TASK ITEM
Repeat verbatim each line from the line with "height: 39px ->" to the end of the entries. Pictures do not belong in the copy.

MATERIAL FOR THE TASK
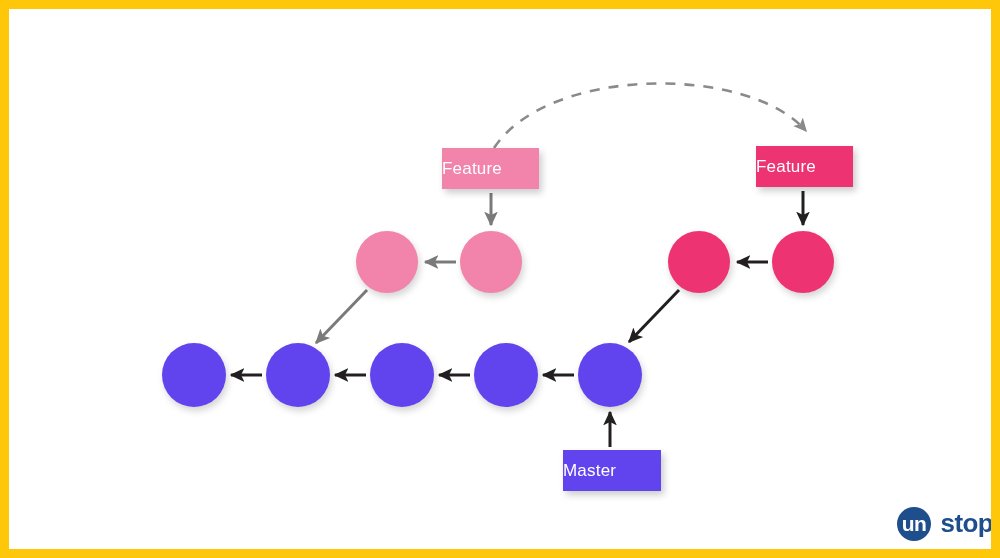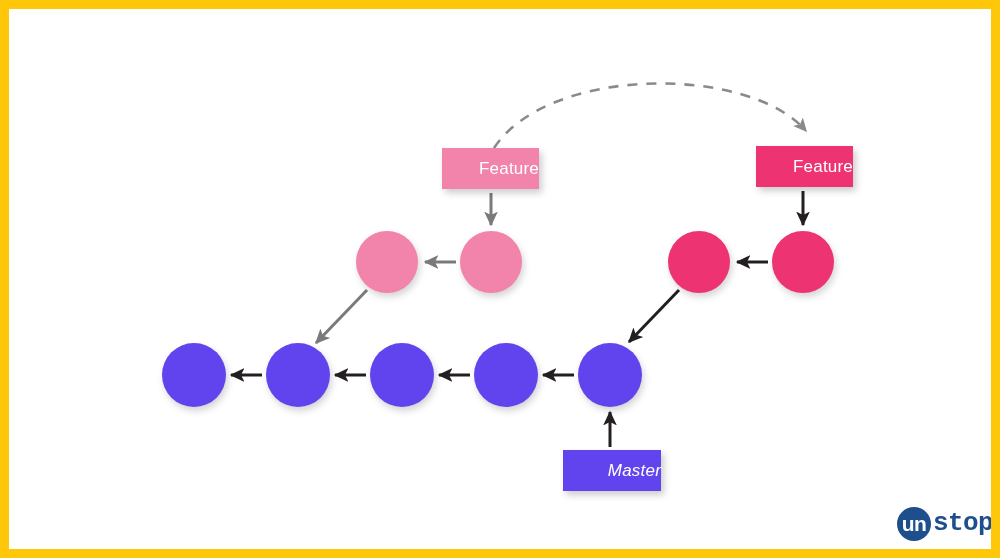"Feature" .branch-label { justify-content: flex-end -> flex-start }
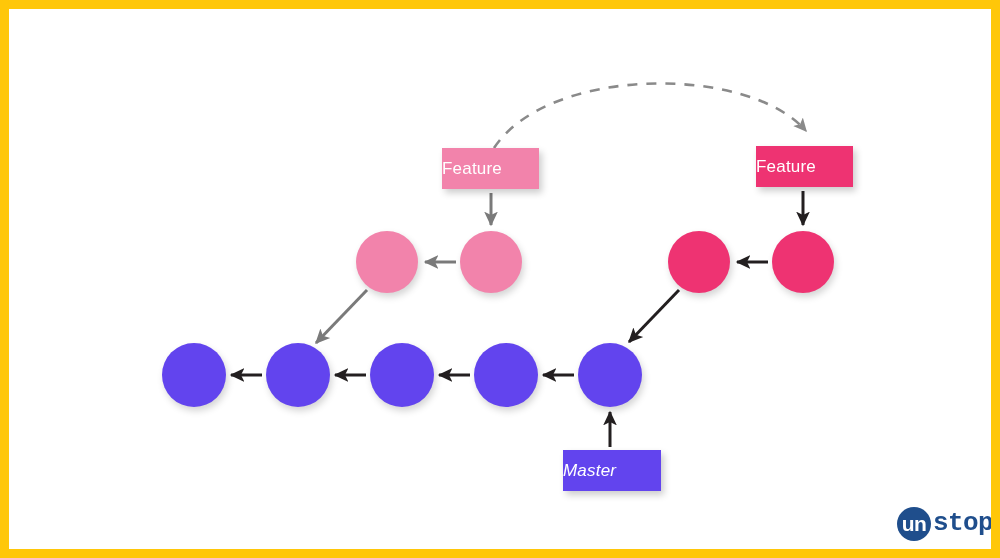"Master" div.branch-label { font-style: italic -> none }
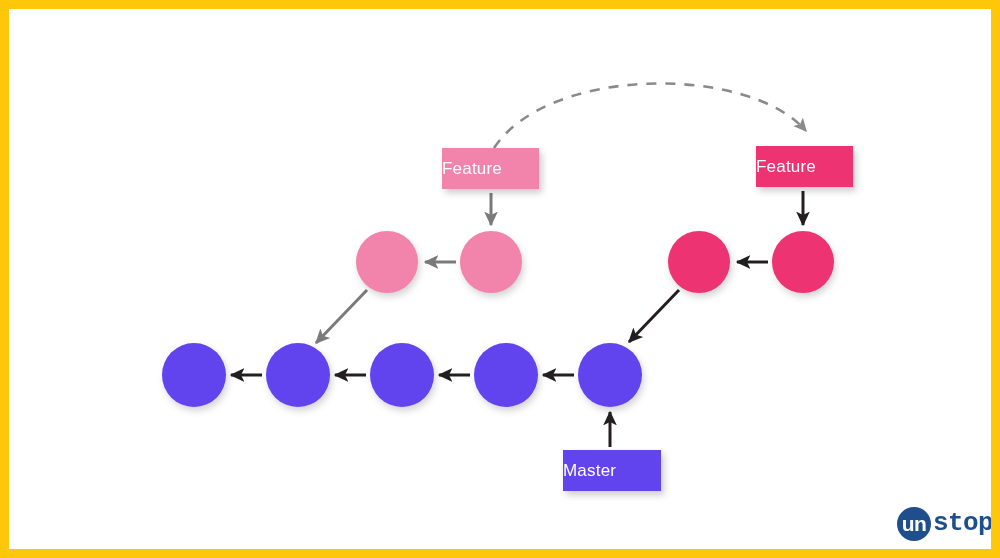"stop" #logo-word { font-family: Liberation Mono, monospace -> Liberation Sans, sans-serif }
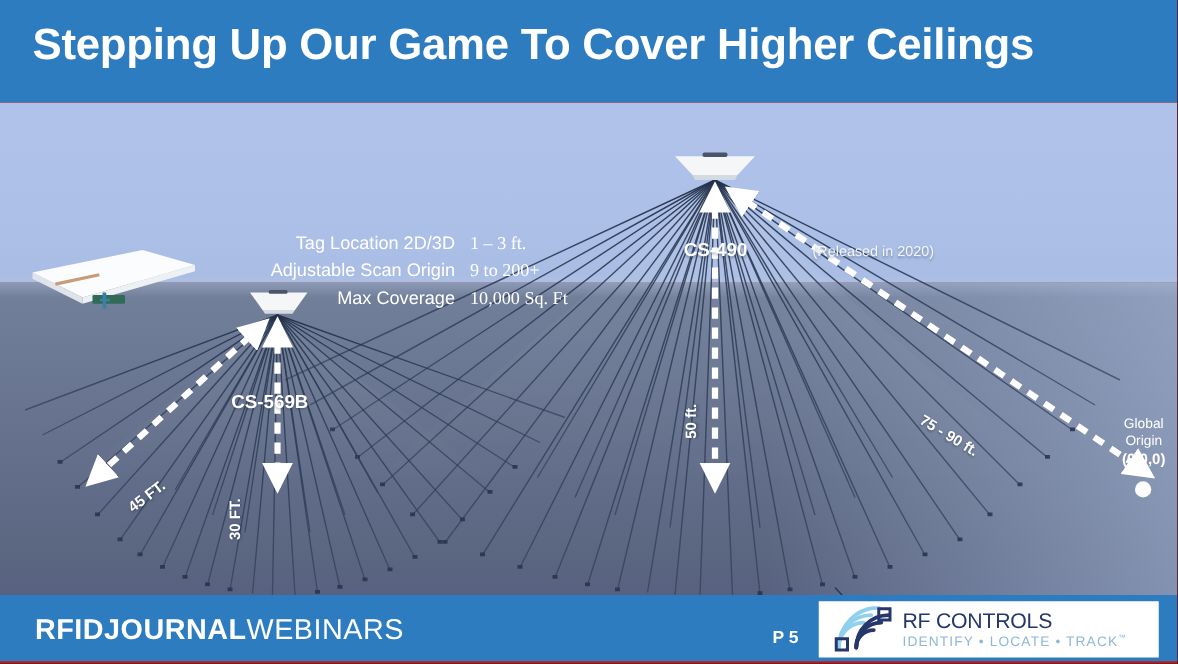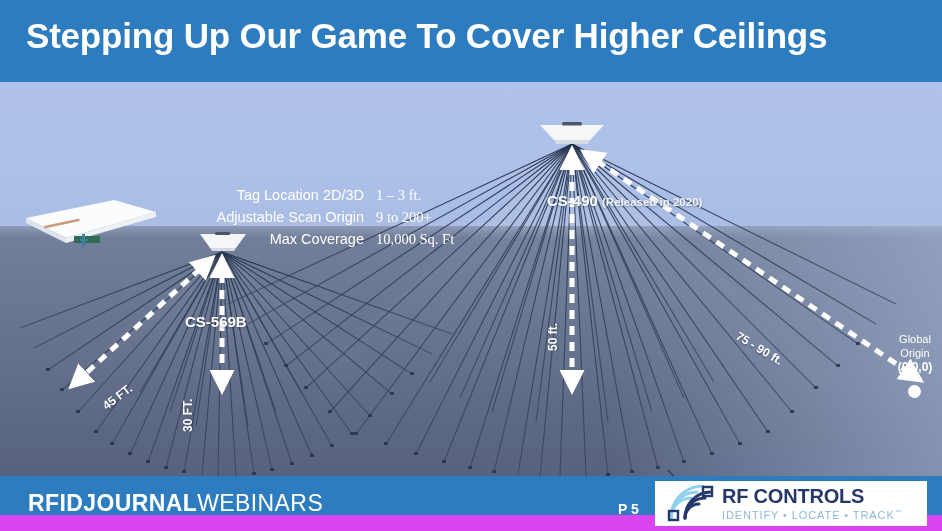"Stepping Up Our Game To" .slide { background: #d946ef -> #b91c1c }
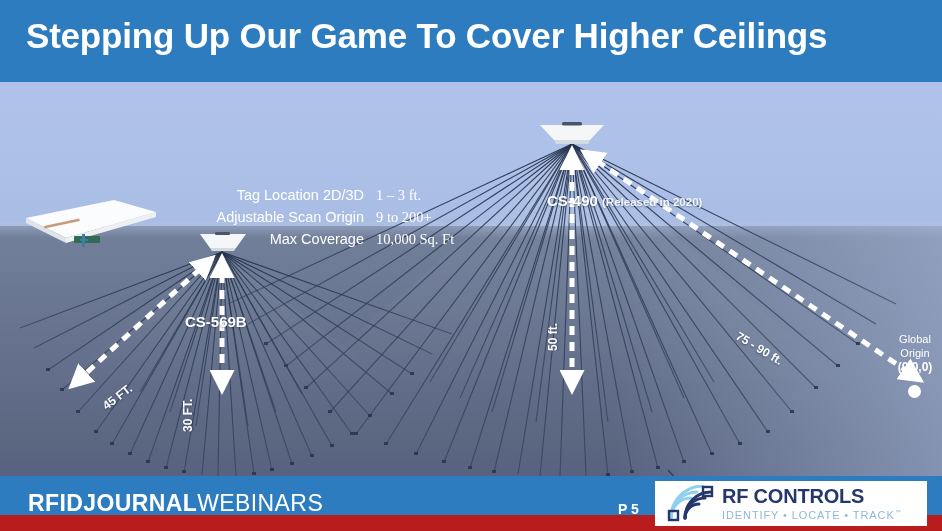"(Released in 2020)" .label-490 .rel { font-weight: 700 -> 400; margin-left: none -> 48px }
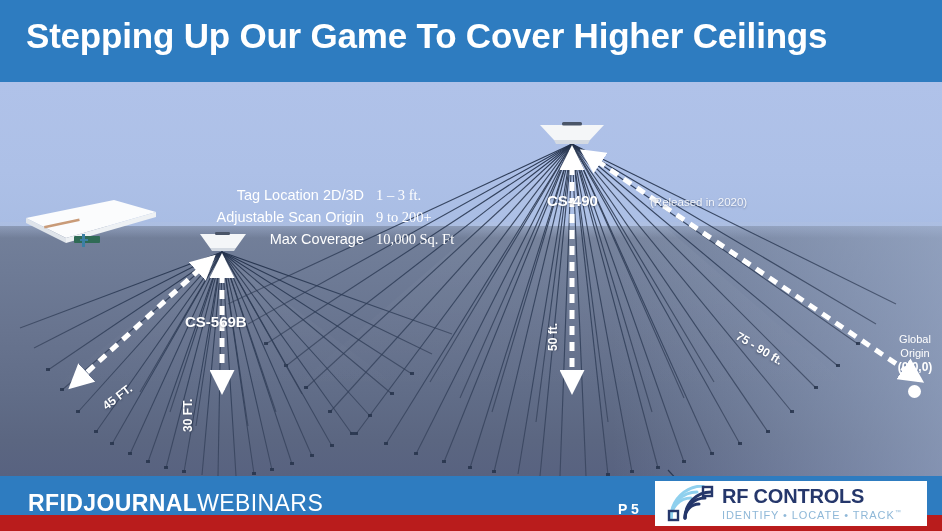"RFIDJOURNALWEBINARS" .footer { height: 39px -> 53px }
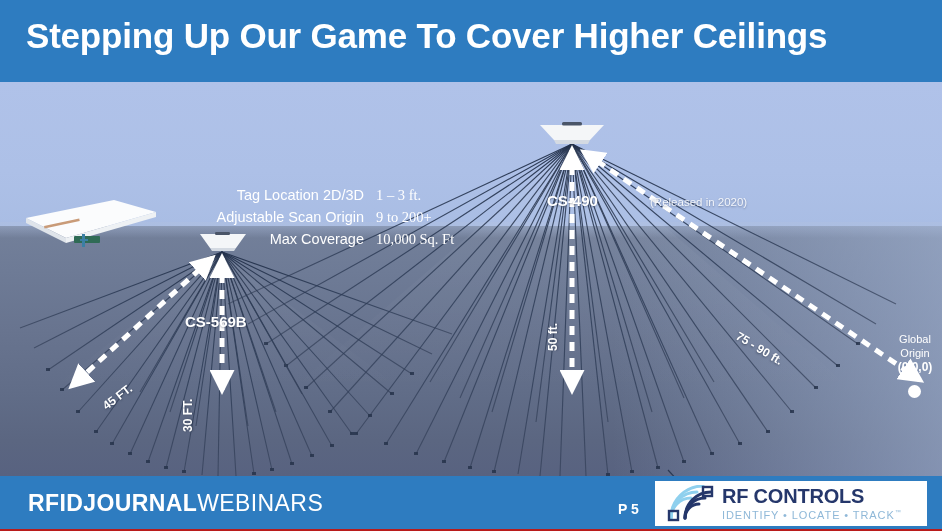"RF CONTROLS" .logo-name { font-size: 20px -> 17px; font-weight: 700 -> 400 }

ANSWER SPACE
"RFIDJOURNALWEBINARS" .footer { height: 39px -> 53px }
"RF CONTROLS" .logo-name { font-size: 20px -> 17px; font-weight: 700 -> 400 }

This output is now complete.